Poached salmon or chicken with vegetables
- one portion of salmon fillet (or chicken breast fillet)
- 50ml white wine (optional)
- 250ml stock (optional)
- Juice of ½ lemon
- 1 clove garlic, finely diced or minced
- chopped green shallots
- 2 sprigs of fresh thyme, or ½ teaspoon dried (use other herbs if you prefer)
- salt and pepper
- Cooked quinoa or brown rice (either will freeze well in small, cling wrapped portions), or couscous which will be ready in minutes if you add boiling water, cover and let it sit
- a handful of chopped vegetables such as broccoli, beans and baby spinach. Add carrot made into ribbons with a vegetable peeler or other vegetables of your choice
- approximately 1 tablespoon of nuts or seeds
Add 3 cups of liquid to a saucepan, made up of water, stock and wine, or water only if you don’t have stock or wine. Add the lemon juice, garlic, shallots and herbs. Bring the liquid to the boil then reduce heat to a gentle simmer.
Gently lower the salmon or chicken into the saucepan and cover with a lid. Cook on a low heat for approximately 6-7 minutes.
Add the vegetables to the saucepan with the salmon or chicken and continue cooking, covered, on a low heat for a few more minutes, or until cooked through. Add salt and pepper to taste.
Just before the fish or meat is ready to serve, heat the quinoa or brown rice (or couscous) in a heat proof serving bowl. Carefully remove the salmon or chicken and the vegetables from the saucepan (keeping the poaching liquid in the pan) and add to the bowl with the quinoa etc. Sprinkle with nuts or seeds to serve.
Cook twice as much salmon or chicken as you need for one meal and save the leftovers, perhaps to use in the oven baked risotto below or the microwave pie in another one of my posts.
Return the saucepan of poaching liquid to the stove and bring to a simmer. Keep simmering and allow the liquid to reduce until you have at least 200ml of liquid remaining. Allow to cool then refrigerate or freeze. This will be a flavoursome broth you can use for another meal, such as the risotto below.
This risotto is a variation on my earlier post on an oven baked risotto for 5 or 6 people.
Oven baked risotto
Makes two serves (enough for dinner, then lunch the next day)
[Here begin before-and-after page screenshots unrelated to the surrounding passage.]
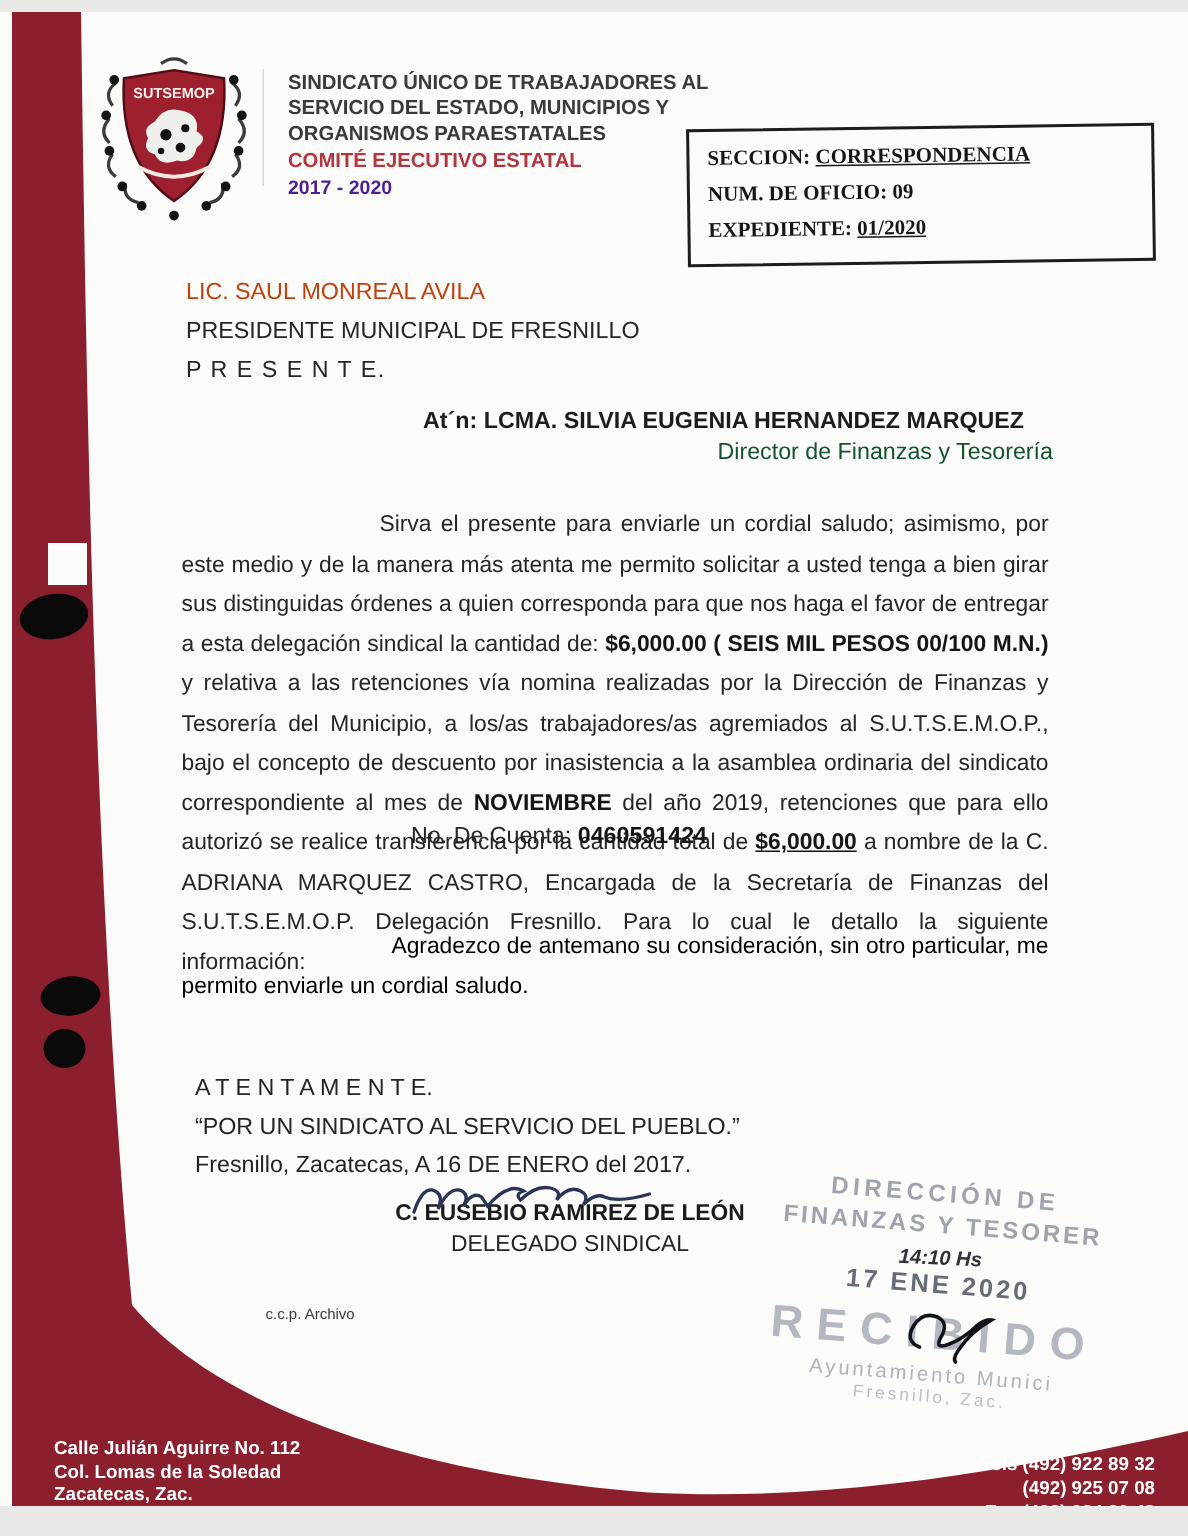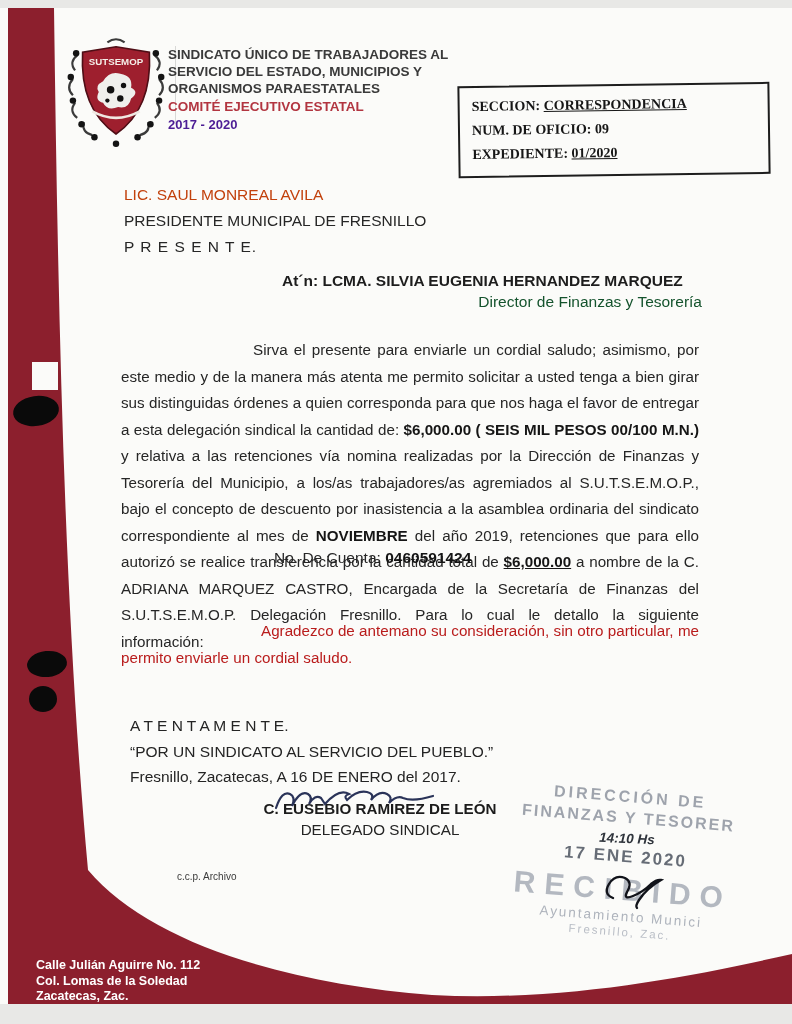--- a/index.html
+++ b/index.html
@@ -7,21 +7,21 @@
   .page {
     position:relative; width:792px; height:996px; margin:8px auto;
     background:#fbfbf9; overflow:hidden; color:#222;
   }
   .bg-svg { position:absolute; inset:0; z-index:0; }
   .content { position:absolute; inset:0; z-index:2; }
 
   
   .logo { position:absolute; left:62px; top:28px; width:108px; height:112px; }
   .v-divider { position:absolute; left:175px; top:38px; width:1px; height:78px; background:#d8d8d6; }
-  .org-block { position:absolute; left:168px; top:38px; width:300px; }
+  .org-block { position:absolute; left:192px; top:38px; width:300px; }
   .org-line { font-size:13.5px; font-weight:bold; color:#3a3a3a; line-height:17px; }
   .committee { font-size:13.5px; font-weight:bold; color:#b23540; line-height:18px; margin-top:1px; }
   .period { font-size:13px; font-weight:bold; color:#4c1d95; line-height:18px; }
 
   .info-box {
     position:absolute; left:458px; top:76px; width:312px; padding:7px 12px 9px 12px;
     border:2px solid #1d1d1d; transform:rotate(-0.8deg);
     font-family:"Liberation Serif", serif; font-size:14px; font-weight:bold; color:#161616;
   }
   .info-row { line-height:24px; white-space:nowrap; }
@@ -40,21 +40,21 @@
   
   .body-p1 {
     position:absolute; left:121px; top:329px; width:578px;
     font-size:15.2px; line-height:26.5px; text-align:justify; text-indent:132px; color:#262626;
   }
   .b { font-weight:bold; color:#151515; }
   .bu { font-weight:bold; text-decoration:underline; color:#151515; }
   .account { position:absolute; left:274px; top:541px; font-size:15.5px; color:#262626; }
   .body-p2 {
     position:absolute; left:121px; top:610px; width:578px;
-    font-size:15.2px; line-height:26.5px; text-align:justify; text-indent:140px; color:#b91c1c;
+    font-size:15.2px; line-height:26.5px; text-align:justify; text-indent:140px; color:#000000;
   }
 
   
   .closing { position:absolute; left:130px; top:705px; width:540px; font-size:15.5px; line-height:25.5px; color:#242424; }
 
   
   .sig-block { position:absolute; left:225px; top:792px; width:310px; text-align:center; z-index:4; }
   .sig-name { font-size:15.2px; font-weight:bold; color:#1b1b1b; white-space:nowrap; }
   .sig-title { font-size:15.2px; color:#242424; margin-top:4px; }
   .sig-scribble { position:absolute; left:268px; top:770px; z-index:5; }
@@ -194,15 +194,20 @@
     </svg>
 
     <div class="ccp">c.c.p. Archivo</div>
 
     <div class="footer-left">
       <div>Calle Julián Aguirre No. 112</div>
       <div>Col. Lomas de la Soledad</div>
       <div>Zacatecas, Zac.</div>
       <div>C.P. 98040</div>
     </div>
+    <div class="footer-right">
+      <div>Tels (492) 922 89 32</div>
+      <div>(492) 925 07 08</div>
+      <div>Fax (492) 924 30 43</div>
+    </div>
 
   </div>
 </div>
 
 </body></html>

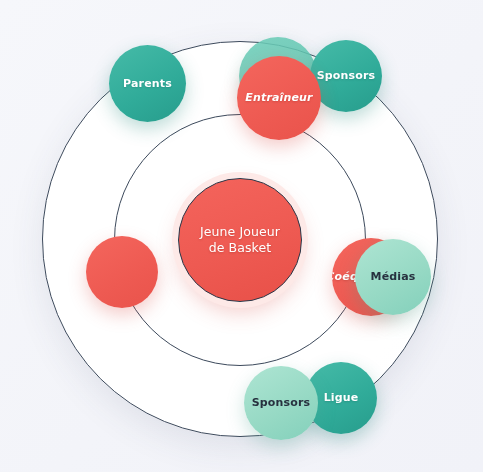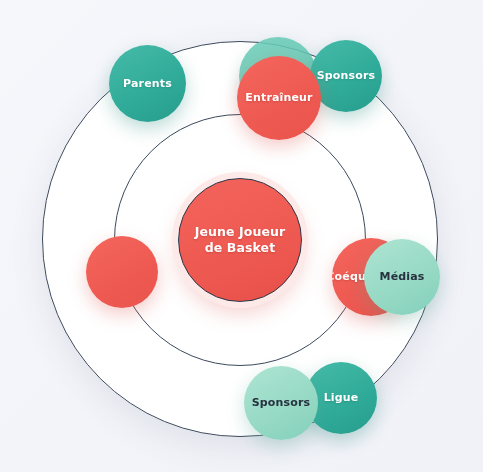--- a/index.html
+++ b/index.html
@@ -60,21 +60,21 @@
       0 10px 22px rgba(214, 72, 64, 0.28);
     display: flex;
     align-items: center;
     justify-content: center;
     text-align: center;
     z-index: 12;
   }
   #center-node .label {
     color: #ffffff;
     font-size: 12.5px;
-    font-weight: bold;
+    font-weight: normal;
     line-height: 1.28;
     letter-spacing: 0.1px;
     text-shadow: 0 1px 2px rgba(150, 40, 34, 0.35);
     white-space: pre-line;
   }
   
   .node {
     position: absolute;
     border-radius: 50%;
     display: flex;
@@ -106,20 +106,21 @@
   .node.mint .label {
     color: #27313f;
   }
   .node.red {
     background: linear-gradient(150deg, #f4665d 0%, #ee5a52 58%, #e9534b 100%);
     box-shadow: 0 7px 18px rgba(214, 72, 64, 0.28);
   }
   .node.red .label {
     color: #ffffff;
     text-shadow: 0 1px 2px rgba(150, 40, 34, 0.32);
+    font-style: italic;
   }
   .node.translucent {
     background: linear-gradient(150deg, rgba(110, 205, 184, 0.88) 0%, rgba(83, 192, 171, 0.86) 100%);
     box-shadow: 0 7px 16px rgba(52, 150, 133, 0.22);
   }
   .node.translucent .label {
     color: #ffffff;
   }
   
   .z1 { z-index: 3; }
@@ -151,21 +152,21 @@
   </div>
 
   <div class="node red z3" style="left:237px; top:56px; width:84px; height:84px;">
     <span class="label">Entraîneur</span>
   </div>
 
   <div class="node red z2 clipped" style="left:332px; top:238px; width:78px; height:78px;">
     <span class="label">Coéquipiers</span>
   </div>
 
-  <div class="node mint z3" style="left:364px; top:239px; width:76px; height:76px;">
+  <div class="node mint z3" style="left:355px; top:239px; width:76px; height:76px;">
     <span class="label">Médias</span>
   </div>
 
   <div class="node teal z2" style="left:305px; top:362px; width:72px; height:72px;">
     <span class="label">Ligue</span>
   </div>
 
   <div class="node mint z3" style="left:244px; top:366px; width:74px; height:74px;">
     <span class="label">Sponsors</span>
   </div>

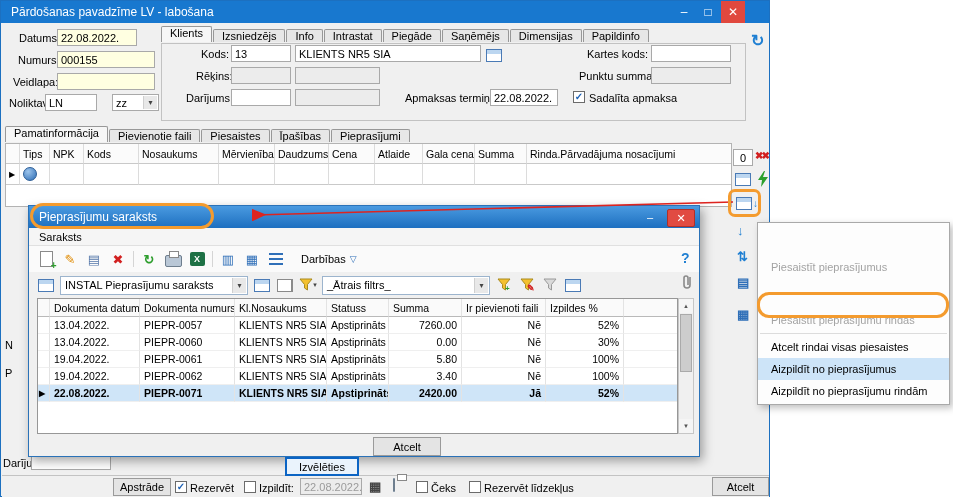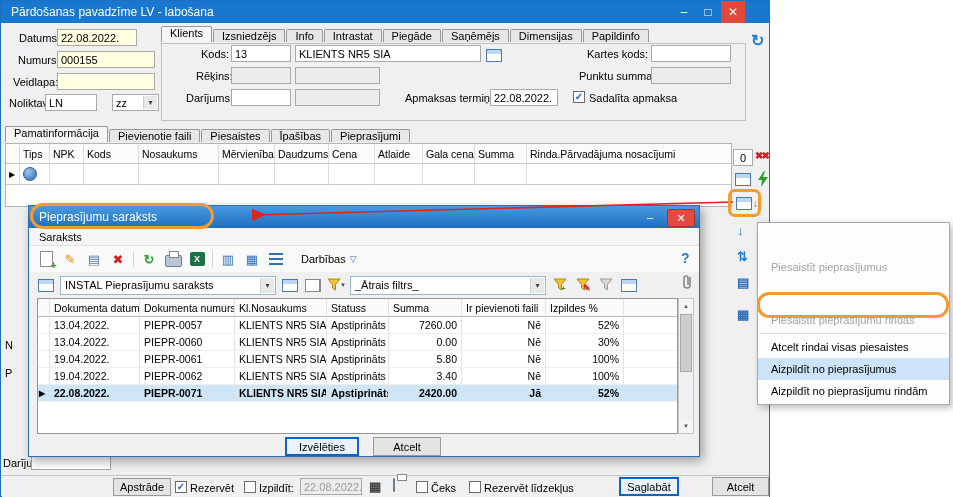--- a/index.html
+++ b/index.html
@@ -14,21 +14,21 @@
   .wbtn.close{background:#e0483e;}
   .lbl{white-space:nowrap;}
   .inp{position:absolute;background:#fff;border:1px solid #a9a9a9;height:17px;box-sizing:border-box;
        padding:0 3px;display:flex;align-items:center;white-space:nowrap;overflow:hidden;}
   .inp.yel{background:#ffffe1;}
   .inp.dis{background:#ececec;color:#9b9b9b;}
   .arrow-box{position:absolute;right:1px;top:1px;bottom:1px;width:13px;background:#e8e8e8;border-left:1px solid #cfcfcf;
        display:flex;align-items:center;justify-content:center;font-size:8px;color:#444;}
   .btn{position:absolute;background:#e4e4e4;border:1px solid #9a9a9a;box-sizing:border-box;
        display:flex;align-items:center;justify-content:center;font-size:11px;}
-  .btn.def{border:1px solid #0b64c4;box-shadow:inset 0 0 0 1px #0b64c4;background:#eaf3fc;}
+  .btn.def{border:1px solid #0b64c4;box-shadow:inset 0 0 0 1px #0b64c4;background:#eaf3fc;margin-top:20px;}
   .tabstrip{display:flex;align-items:flex-end;}
   .tab{border:1px solid #989898;border-bottom:none;background:#e7e7e7;padding:0 8px;margin-right:1px;
        border-radius:2px 2px 0 0;white-space:nowrap;}
   .tab.active{background:#f6f6f6;padding-bottom:3px;}
   .panel{border:1px solid #c2c2c2;background:#f0f0f0;box-sizing:border-box;}
   .cb{position:absolute;width:12px;height:12px;background:#fff;border:1px solid #6b6b6b;box-sizing:border-box;
       display:flex;align-items:center;justify-content:center;font-size:10px;font-weight:bold;color:#1a5fb4;line-height:1;}
   
   .gh,.gc{box-sizing:border-box;border-right:1px solid #dcdcdc;border-bottom:1px solid #c9c9c9;
       display:flex;align-items:center;padding:0 3px;overflow:hidden;white-space:nowrap;}
@@ -303,37 +303,37 @@
     <span class="abs" style="left:653px;top:68px;">
       <svg width="12" height="17" viewBox="0 0 12 17">
           <path d="M8 3v8a3 3 0 0 1-6 0V4a2 2 0 0 1 4 0v7" fill="none" stroke="#8a8a8a" stroke-width="1.6"></path>
         </svg>
     </span>
 
     <div class="abs filterbar">
       <span class="ticon">
           <span class="mini-table"></span>
         </span>
-      <span class="dcombo" style="width:216px;">
+      <span class="dcombo" style="width:188px;">
         <span>INSTAL Pieprasījumu saraksts</span>
         <span class="arrow-box">▾</span>
       </span>
       <span class="ticon">
           <span class="mini-table"></span>
         </span>
       <span class="ticon">
           <span class="book-ic"></span>
         </span>
       <span class="ticon funnel">
         <svg width="14" height="14" viewBox="0 0 14 14">
             <path d="M1 1h12L8.5 6.5V12l-3-2V6.5z" fill="#f4c12f" stroke="#a98a1f"></path>
           </svg>
         <span style="font-size:7px;color:#444;">▾</span>
       </span>
-      <span class="dcombo" style="width:196px;">
+      <span class="dcombo" style="width:168px;">
         <span>_Ātrais filtrs_</span>
         <span class="arrow-box">▾</span>
       </span>
       <span class="ticon">
         <svg width="14" height="14" viewBox="0 0 14 14">
             <path d="M1 1h12L8.5 6.5V12l-3-2V6.5z" fill="#f4c12f" stroke="#a98a1f"></path>
             <text x="8" y="13" font-size="8" fill="#2e9e2e" font-weight="bold">+</text>
           </svg>
       </span>
       <span class="ticon">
- 100ml (approx ⅓ cup) arborio rice
- ½ tablespoon olive oil
- ½ cup chopped vegetables of your choice
- small piece of cooked salmon or chicken, shredded or flaked
- 40ml white wine
- 200ml stock (or use the leftover reduced poaching broth from the poached salmon or chicken recipe)
- 1 tablespoon grated parmesan cheese
- parsley (optional)
Use a 2 or 3 cup capacity oven proof dish for this recipe.
Preheat the oven to 180⁰C.
Add the rice and oil to the dish and stir until all rice grains are covered with the oil. Add the vegetables and salmon or chicken and stir through. Add the wine and stock and carefully stir through.
Place the dish in the oven and cook, uncovered, for 20 minutes.
After 20 minutes, slide the dish out and gently stir through the parmesan cheese.
Return to the oven and continue cooking, uncovered, for another 15 minutes.
Sprinkle with parsley if you like, to serve.
Looking for more ideas? Check out this entire blog of solo cooking recipes by another local food blogger, Shrinking Single.
Whatever you cook when you cook solo, I hope you keep doing it, remembering that feeding yourself properly is worth it. Your future self in ten years’ time will thank you for the good eating habits you have now.